Callie tried to visualize this... failing.

"And those of the unwanted kids that manage to be born... it takes more than one type of mitochondria, to make a functional cell, and more than one type of Betan bacteria, to make a functional mitochondrial replacement.  There is no way to know what would they be. Superhuman, subhuman, un-human? Nobody has any idea, really. This is why, all the others decided to abort, when the child was a male. It would be too much responsibility, to put upon a child."

"Sigh - this, didn't happen, on Beta. The bacteria were everywhere and exchanged particles with information, like all bacteria on worlds of the first wave do. The colony was relatively small, just a dozen millions bodies living in a concentrated area.When the bacteria learned how to colonize the human body, it was over in a matter of weeks."


"I don't think that I'll have children. Not after this." - Callie was crying, and she was sincere, too.

"Why not? They are going to be healthy, good looking as their mother... strong as their mother - in a couple of years, you'll know what I mean - and they will fly. Why not have daughters like that? The future will be their. Only, it will be a future that will have scarce need for states, countries, armies, or chiefs of any kind."

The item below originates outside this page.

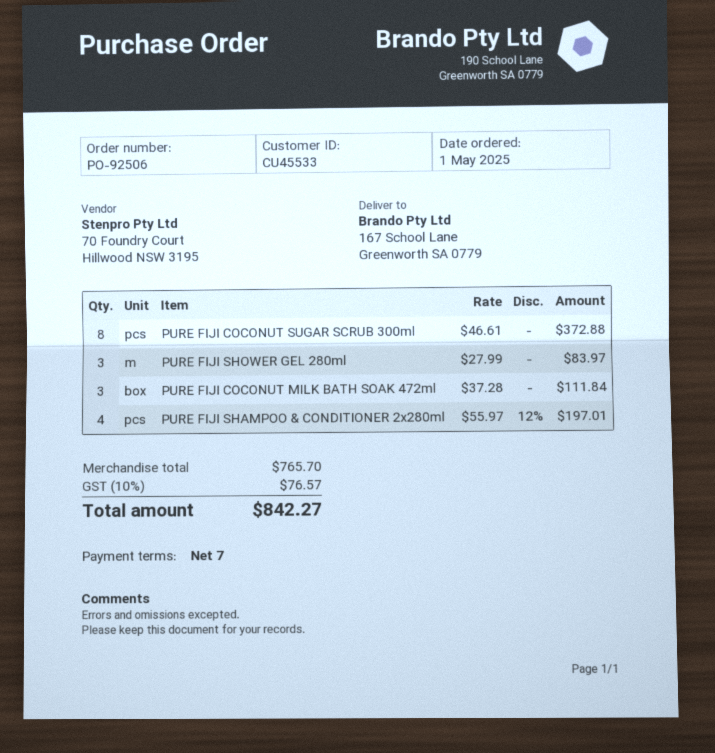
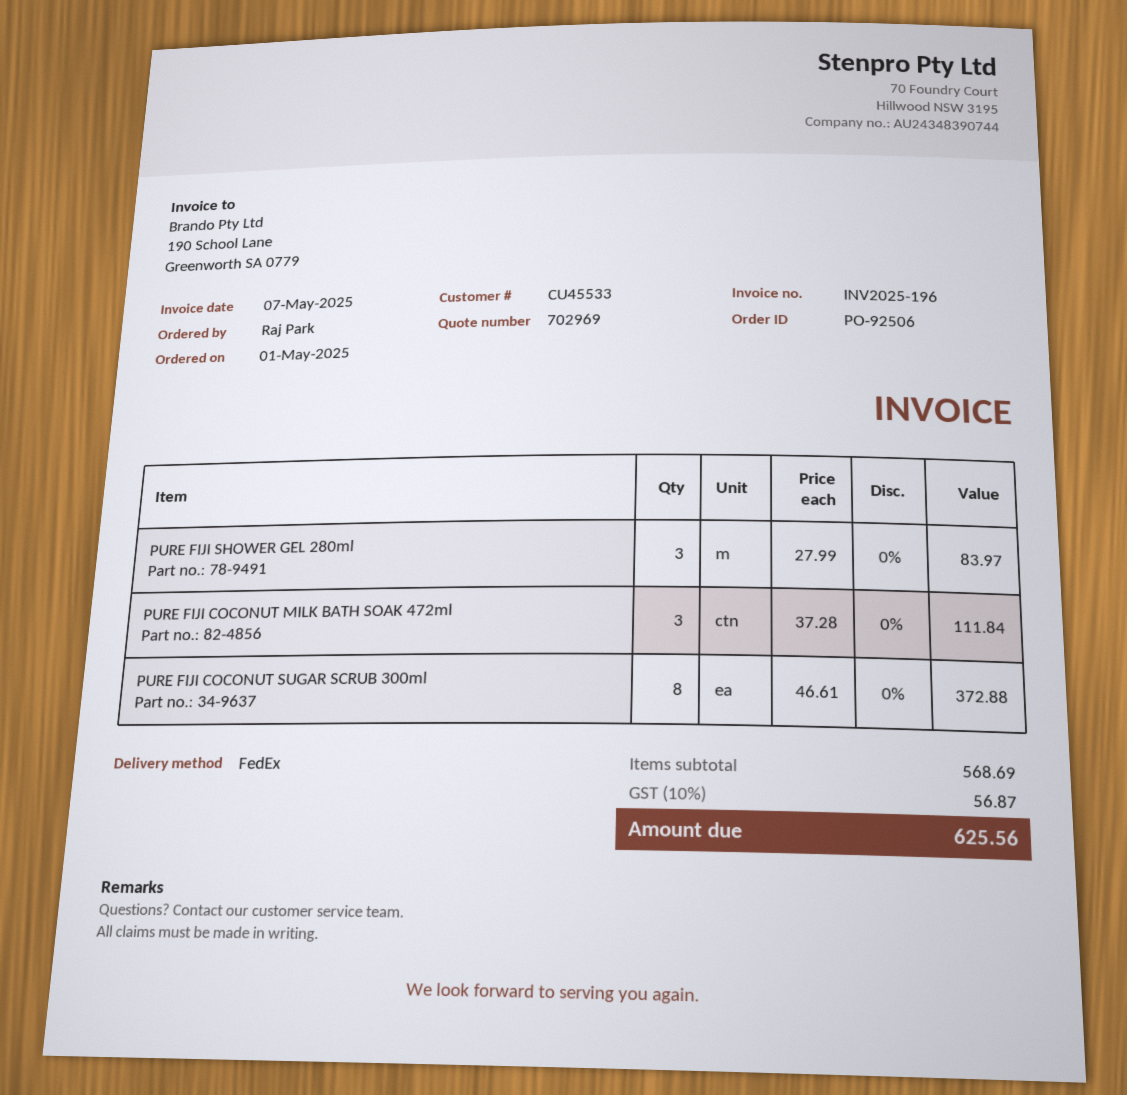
PURE FIJI SHAMPOO & CONDITIONER 2x280ml: 4 x 55.97 - 12% = 197.01 -> none
subtotal: 765.70 -> 568.69
tax: 10% = 76.57 -> 10% = 56.87
total: 842.27 -> 625.56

A buzzing sound interrupted them, as Callie's phone sprang to life. It was Callie's handler, with a message that felt both cryptic and urgent.

Her heart sank... her bosses knew, she thought. Had they knew, when they sent her in? Probably, not her chief, but someone above him, surely.

Three weeks later,  Renee Furler met Xanthippe Xeyos at a No theater representation organized by the active (however reduced from its heyday, it still had not decayed as much as the motherland's administration) Japanese consulate of New York. 

The athletic blonde, sporting a surfer tan gained on Australia's best beaches, accepted gladly the fascinating alien's proposals, and they ended the evening drinking in front of Xanthippe's flat warm fireplace. 

Some days after, Renee joined the selected ranks of those that had awakened in the voluptuous satin of Xanthippe's sheets, after a terrifyingly - and satisfactorily - sexual week-end. 

It would take some more years, before the last of Earth's authorities finally understood that Xanthippe's loves were, all of them, deliberate ruses in a social-biological warfare that they hardly understood.